Determine whether pairs of menu item names refer to the same dish, with high accuracy.

Handles misspellings, transliterations, noise, and language differences. "Kadhai Chicken" and "Karahi Chiken" are the same dish. "Butter Chicken" and "Dal Makhani" are not.

Request

ParameterTypeRequiredDescription
pairsobject[]YesArray of pairs to compare. 1-100 pairs. Each has text_a and text_b (max 500 chars each).
cosine_thresholdfloatNoSimilarity threshold for match decision.
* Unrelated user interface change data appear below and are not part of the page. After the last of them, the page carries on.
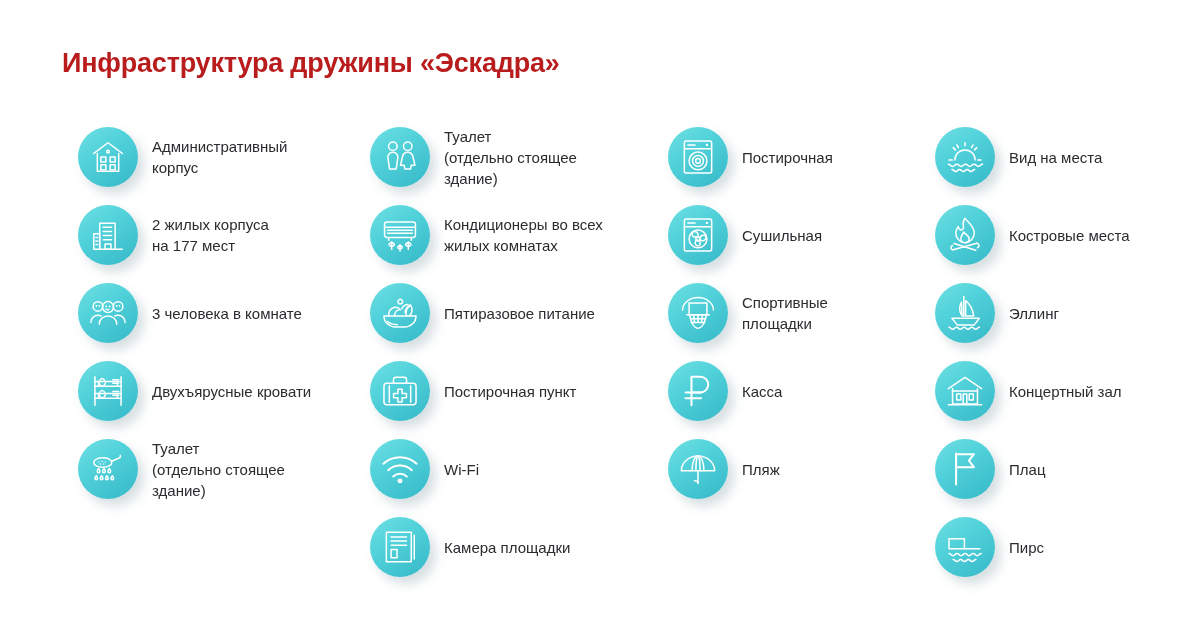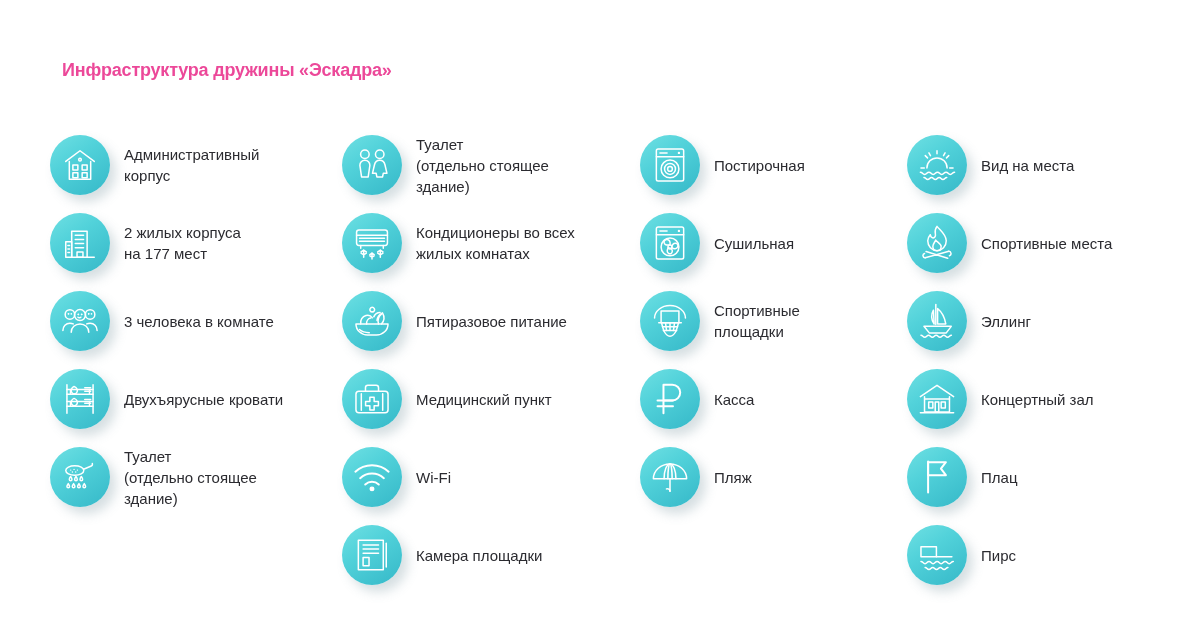--- a/index.html
+++ b/index.html
@@ -21,12 +21,11 @@
     position: absolute;
     left: 62px;
     top: 48px;
-    font-size: 18px;
+    font-size: 27px;
     font-weight: bold;
     letter-spacing: -0.2px;
-    color: #ec4899;
+    color: #b91c1c;
     white-space: nowrap;
-    margin-top: 12px;
   }
 
   #grid {

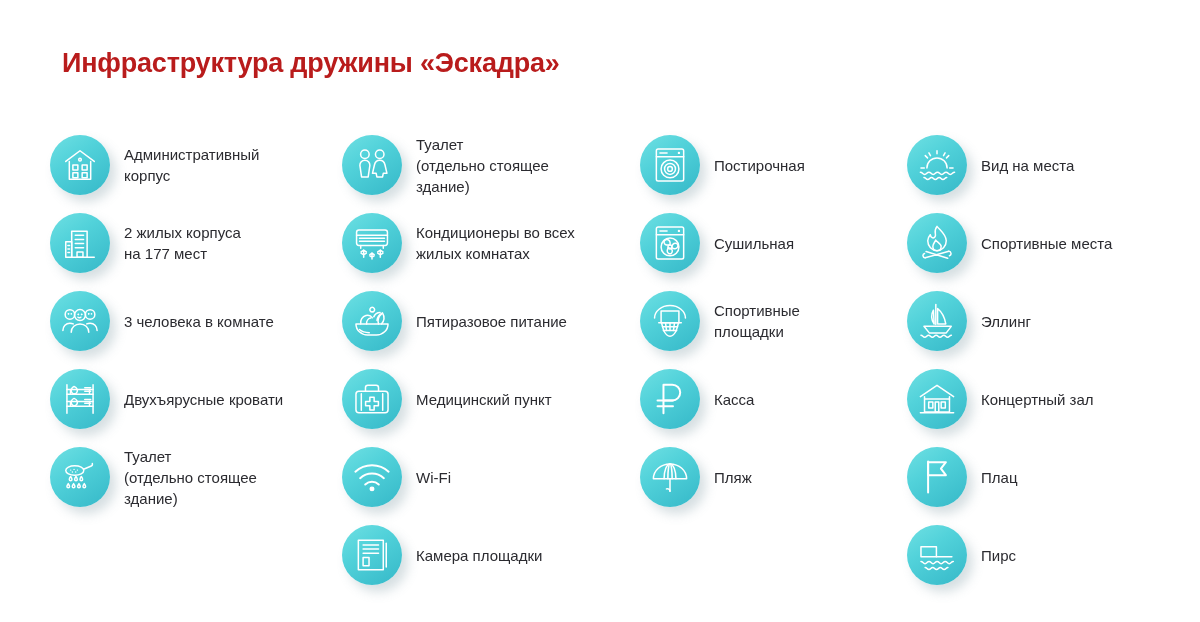--- a/index.html
+++ b/index.html
@@ -31,11 +31,11 @@
   #grid {
     position: absolute;
     left: 0;
-    top: 126px;
+    top: 118px;
     width: 1200px;
     display: grid;
     grid-template-columns: 292px 298px 267px 275px;
-    padding-left: 50px;
+    padding-left: 78px;
     box-sizing: border-box;
   }
 

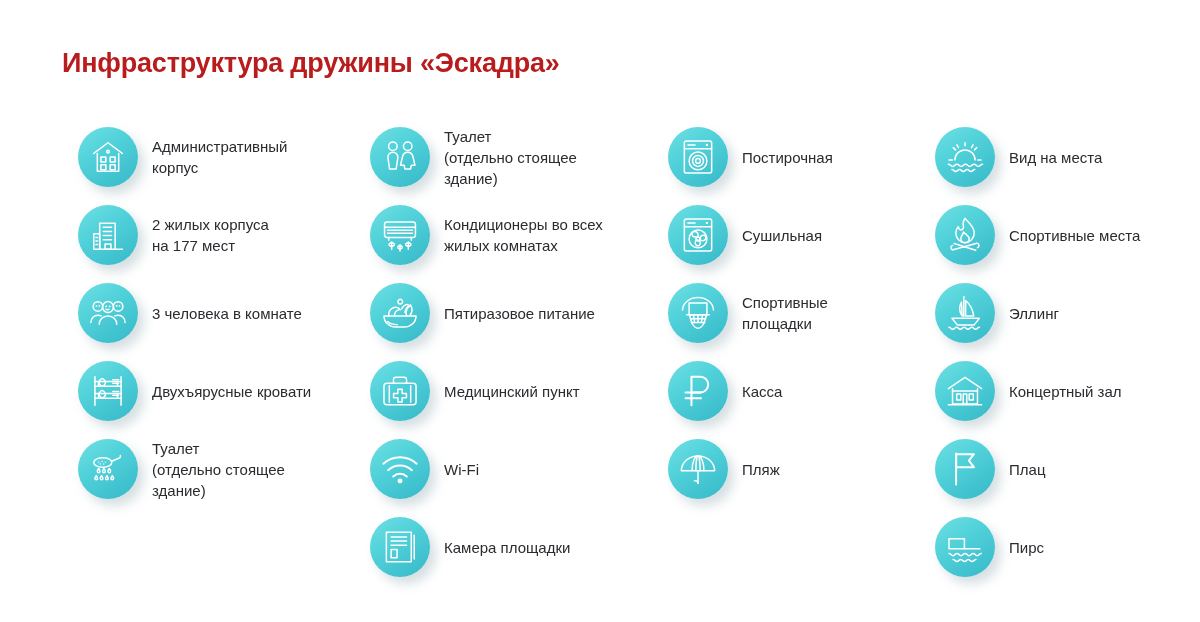--- a/index.html
+++ b/index.html
@@ -380,7 +380,7 @@
             <path d="M6 28.5a1.9 1.9 0 0 1-.5-3.7M26 23a1.9 1.9 0 0 1 .5 3.7"></path>
           </svg>
       </span>
-      <span class="item-label">Спортивные места</span>
+      <span class="item-label">Костровые места</span>
     </div>
 
     <div class="item">

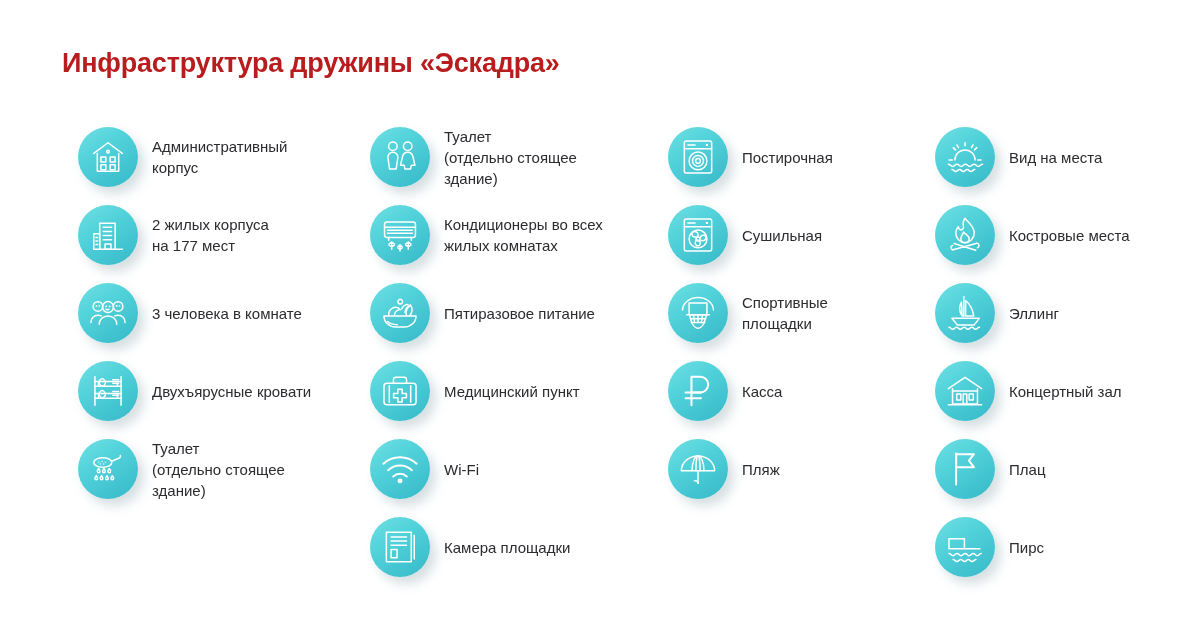--- a/index.html
+++ b/index.html
@@ -250,7 +250,7 @@
             <path d="M14.2 14.5h3.6v3.6h3.6v3.6h-3.6v3.6h-3.6v-3.6h-3.6v-3.6h3.6z"></path>
           </svg>
       </span>
-      <span class="item-label">Медицинский пункт</span>
+      <span class="item-label">Постирочная пункт</span>
     </div>
 
     <div class="item">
Default: 0.85.
{
  "pairs": [
    {"text_a": "Kadhai Chicken", "text_b": "Karahi Chiken"},
    {"text_a": "Butter Chicken", "text_b": "Dal Makhani"}
  ],
  "cosine_threshold": 0.85
}

Response

FieldTypeDescription
resultsobject[]One result per input pair, in submission order

Each result:

FieldTypeDescription
text_astringFirst item (as submitted)
text_bstringSecond item (as submitted)
cosinefloatCosine similarity between embeddings (0-1)
reranker_scorefloat or nullPrecision score (0-1), null if the pair did not pass the cosine gate
matchboolTrue if the items refer to the same dish
dietary_conflictboolTrue if one item is veg and the other non-veg
protein_conflictboolTrue if items have conflicting proteins (e.g. chicken vs paneer)
{
  "results": [
    {
      "text_a": "Kadhai Chicken",
      "text_b": "Karahi Chiken",
      "cosine": 0.94,
      "reranker_score": 0.97,
      "match": true,
      "dietary_conflict": false,
      "protein_conflict": false
    },
    {
      "text_a": "Butter Chicken",
      "text_b": "Dal Makhani",
      "cosine": 0.72,
      "reranker_score": 0.12,
      "match": false,
      "dietary_conflict": false,
      "protein_conflict": false
    }
  ]
}

Example

import requests

response = requests.post("https://dish-embed.latimal.com/match",
    headers={"X-API-Key": "YOUR_KEY", "Content-Type": "application/json"},
    json={
        "pairs": [
            {"text_a": "Kadhai Chicken", "text_b": "Karahi Chiken"},
            {"text_a": "Butter Chicken", "text_b": "Dal Makhani"},
            {"text_a": "Cafe Latte", "text_b": "Caffe Latte (Regular)"}
        ]
    }
)

for result in response.json()["results"]:
    status = "MATCH" if result["match"] else "NO MATCH"
    print(f"{result['text_a']} vs {result['text_b']}: {status} (cosine={result['cosine']:.2f})")

Cost

1.0 credits per pair.

Notes

  • reranker_score is only populated for pairs that clear the cosine gate. If cosine similarity is very low, the pair is rejected and reranker_score will be null.
  • dietary_conflict catches cases like "Classic Burger" vs "Veggie Burger" that look similar but shouldn't be merged.
  • protein_conflict catches cases like "Chicken Momos" vs "Paneer Momos".
  • For bulk deduplication of an entire menu, use /dedup instead of calling /match for every possible pair.